Please use this identifier to cite or link to this item: http://hdl.handle.net/20.500.11889/8514
Title: Episiotomy practice in six Palestinian hospitals: A population-based cohort study among singleton vaginal births
Authors: Zimmo, Kaled 
Laine, Katariina 
Fosse, Erik 
Zimmo, Mohammed W. 
Ali-Masri, Hadil 
Zucknick, Manuela 
Vikanes, Åse 
Hassan, Sahar 
Keywords: Episiotomy - Palestine;Evidence-Based Medicine - Palestine;Obstetrics - Palestine;Hospitals - Maternity services - Palestine;Vaginal birth - Palestine
Issue Date: 2018
Publisher: BMJ Open
Abstract: Objective to explore the rates, characteristics and indications for episiotomy among women delivering vaginally for the first time, as well as parous women. study design A prospective, population-based birth cohort study. setting Obstetric departments in six Palestinian government hospitals. Participants All women with singleton vaginal births (n=29 165) from 1 March 2015 until 1 March 2016. Methods All women were divided into two groups: first vaginal birth group (n=9108), including primiparous women and women with their first vaginal birth after one caesarean section, and the parous group (n=20 057). Each group was analysed separately. Data were presented as numbers and percentages or range.
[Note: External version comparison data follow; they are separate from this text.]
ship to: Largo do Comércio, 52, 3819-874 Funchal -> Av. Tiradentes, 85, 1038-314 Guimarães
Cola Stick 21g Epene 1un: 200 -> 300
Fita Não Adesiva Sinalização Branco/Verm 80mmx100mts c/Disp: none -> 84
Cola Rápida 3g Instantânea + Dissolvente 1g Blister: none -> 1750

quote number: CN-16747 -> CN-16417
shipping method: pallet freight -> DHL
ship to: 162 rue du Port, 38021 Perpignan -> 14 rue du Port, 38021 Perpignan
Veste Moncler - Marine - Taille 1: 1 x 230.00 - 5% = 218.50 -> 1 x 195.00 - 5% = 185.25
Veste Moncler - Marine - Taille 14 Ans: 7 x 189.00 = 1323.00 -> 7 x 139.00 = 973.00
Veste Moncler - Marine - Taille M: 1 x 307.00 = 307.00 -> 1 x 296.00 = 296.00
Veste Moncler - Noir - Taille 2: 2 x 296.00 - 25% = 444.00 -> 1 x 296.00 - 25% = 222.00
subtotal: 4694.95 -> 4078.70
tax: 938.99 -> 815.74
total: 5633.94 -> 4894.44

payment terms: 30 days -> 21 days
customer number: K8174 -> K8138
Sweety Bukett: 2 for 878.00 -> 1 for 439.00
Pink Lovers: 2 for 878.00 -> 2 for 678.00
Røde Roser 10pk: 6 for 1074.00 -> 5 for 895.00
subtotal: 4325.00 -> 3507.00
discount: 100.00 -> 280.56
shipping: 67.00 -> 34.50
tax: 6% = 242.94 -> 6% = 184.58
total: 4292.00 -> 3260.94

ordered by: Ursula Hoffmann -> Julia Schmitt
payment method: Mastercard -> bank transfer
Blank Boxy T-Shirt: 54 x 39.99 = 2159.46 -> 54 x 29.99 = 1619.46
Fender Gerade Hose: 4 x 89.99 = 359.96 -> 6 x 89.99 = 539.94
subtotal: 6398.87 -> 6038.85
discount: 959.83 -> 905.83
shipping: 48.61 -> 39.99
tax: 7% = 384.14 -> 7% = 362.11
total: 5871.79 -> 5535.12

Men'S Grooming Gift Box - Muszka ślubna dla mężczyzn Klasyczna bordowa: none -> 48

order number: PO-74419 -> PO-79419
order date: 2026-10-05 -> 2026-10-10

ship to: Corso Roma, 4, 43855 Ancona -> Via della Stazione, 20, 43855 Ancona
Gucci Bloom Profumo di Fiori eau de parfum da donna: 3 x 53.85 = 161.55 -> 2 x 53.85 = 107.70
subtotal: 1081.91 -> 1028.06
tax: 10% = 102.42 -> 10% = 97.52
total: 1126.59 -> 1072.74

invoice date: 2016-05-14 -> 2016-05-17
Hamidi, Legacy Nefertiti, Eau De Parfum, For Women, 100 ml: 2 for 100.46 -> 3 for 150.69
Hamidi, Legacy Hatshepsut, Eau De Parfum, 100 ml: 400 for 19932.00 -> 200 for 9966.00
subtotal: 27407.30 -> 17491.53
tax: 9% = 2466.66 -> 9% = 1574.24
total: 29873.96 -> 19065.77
Differences in rates were assessed by the p values of 2 test, or Fisher’s exact test if there are cell counts less than 5. Main outcome measures Episiotomy rates and indications among women of singleton births. results The overall episiotomy rate was 28.7%: 78.8% for women with first vaginal birth (range 56.6%–86.0%) and 5.9% for parous women (range 1.0%–9.5%). The most common indications for episiotomy were ‘primiparity’ in the first vaginal birth group (69.9%) and ‘protecting the perineum’ in the parous group (59.5%). The least common indications were prolonged second stage (1.5%) and fetal distress (6.9%), respectively. Conclusion In Palestine, the majority of women who delivered vaginally for the first time had an episiotomy. Education of birth attendants, clinical audits, educational interventions and adherence to the updated guidelines may help to decrease the routine overuse of episiotomy.